5′ Nucleotide Sequences Influence Serum-Modulated Expression of a Human Dihydrofolate Reductase Minigene

Abstract

Human dihydrofolate reductase (DHFR) gene sequences were isolated from DHFR gene-amplified breast cancer cell line MCF-7. These genomic sequences plus human DHFR cDNA sequences were used to construct a DHFR minigene. Calcium phosphate-mediated transfer of minigene DNA into DHFR gene-deleted Chinese hamster ovary cells converted these cells to a DHFR⁺ phenotype at a frequency of 0.12%. Minigene-transfected cells contained 20 to 30 minigene copies per cell and had DHFR enzyme levels similar to those of wild-type MCF-7 human cells (1.4 pmol/mg of protein). In contrast to gene-amplified MCF-7 cells, which contained multiple DHFR mRNA species (1.1, 1.6, 3.8, and 5.3 kilobases), only a single 3.8-kilobase DHFR mRNA was found in minigene-transfected cells. Previous studies on normal cells demonstrated modulation of DHFR levels by a variety of conditions which altered cell growth.

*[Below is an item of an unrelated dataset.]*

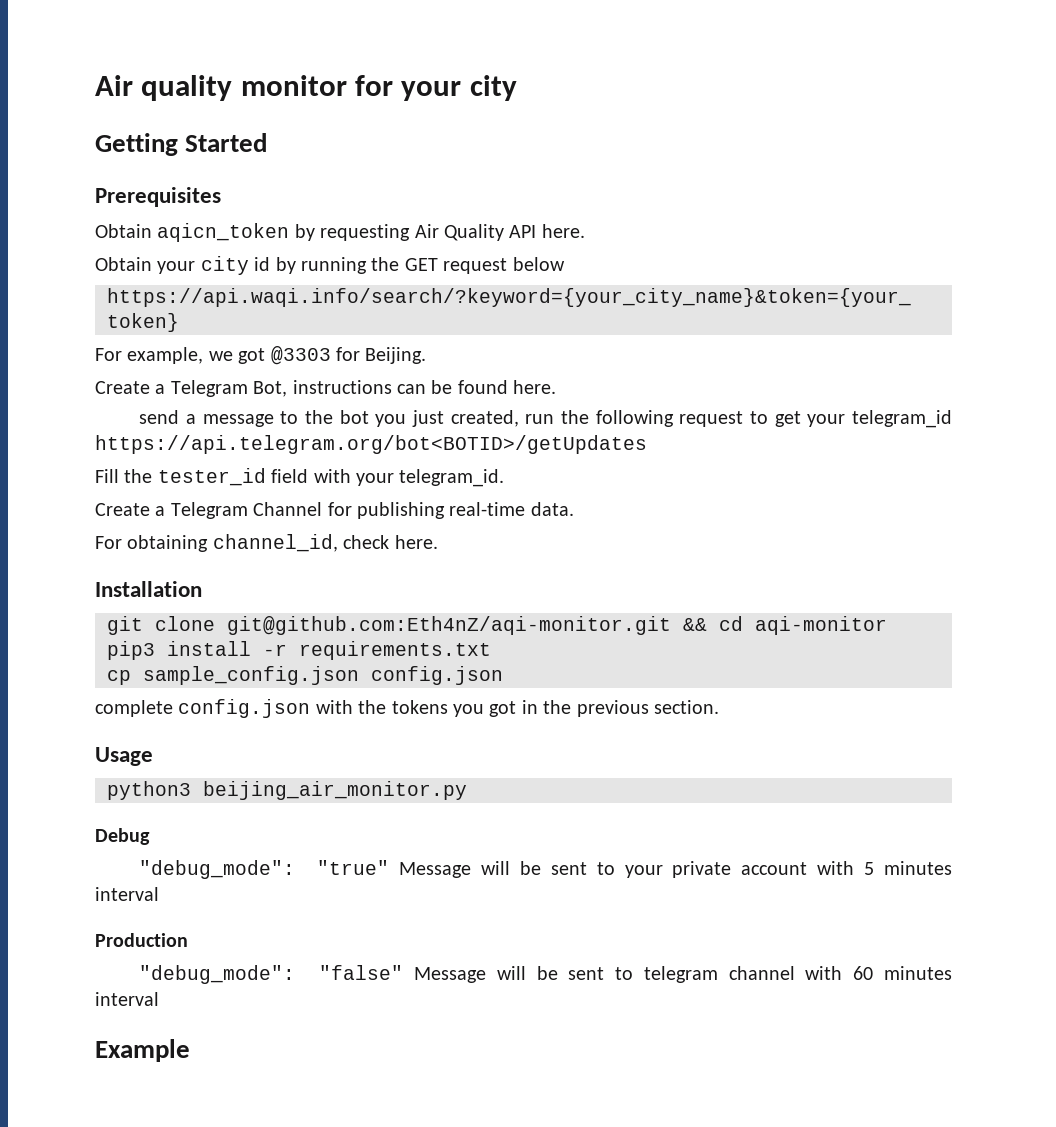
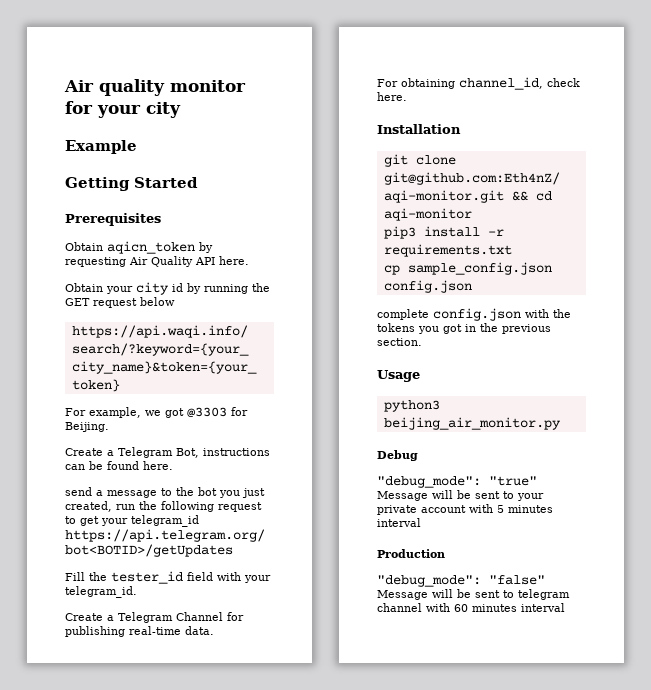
(517, 88) none -> [65,140,137,154] // Example
[95,1039,190,1062] // Example -> (565, 607) none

When cell growth was induced in minigene-transfected cells by release from serum deprivation and DHFR levels were assayed at the time of maximum DNA synthesis, these levels were increased 2.4 to 3.7-fold. In contrast, the DHFR levels in cells transfected with a construct made from DHFR cDNA and viral promoter, intron, and termination sequences were unchanged. Minigene deletions were made and analyzed to determine the DHFR gene sequences responsible for regulation. Deletion of sequences upstream from 322 base pairs 5′ to the start of transcription or 90 base pairs downstream from the termination of translation (which removed most of the 3′ nontranslated region of the gene) did not alter the responsiveness of minigene-transfected cells to serum deprivation. However, when sequences between 322 and 113 base pairs 5′ to the start of transcription were deleted, serum-dependent expression in minigene-transfected cells was affected.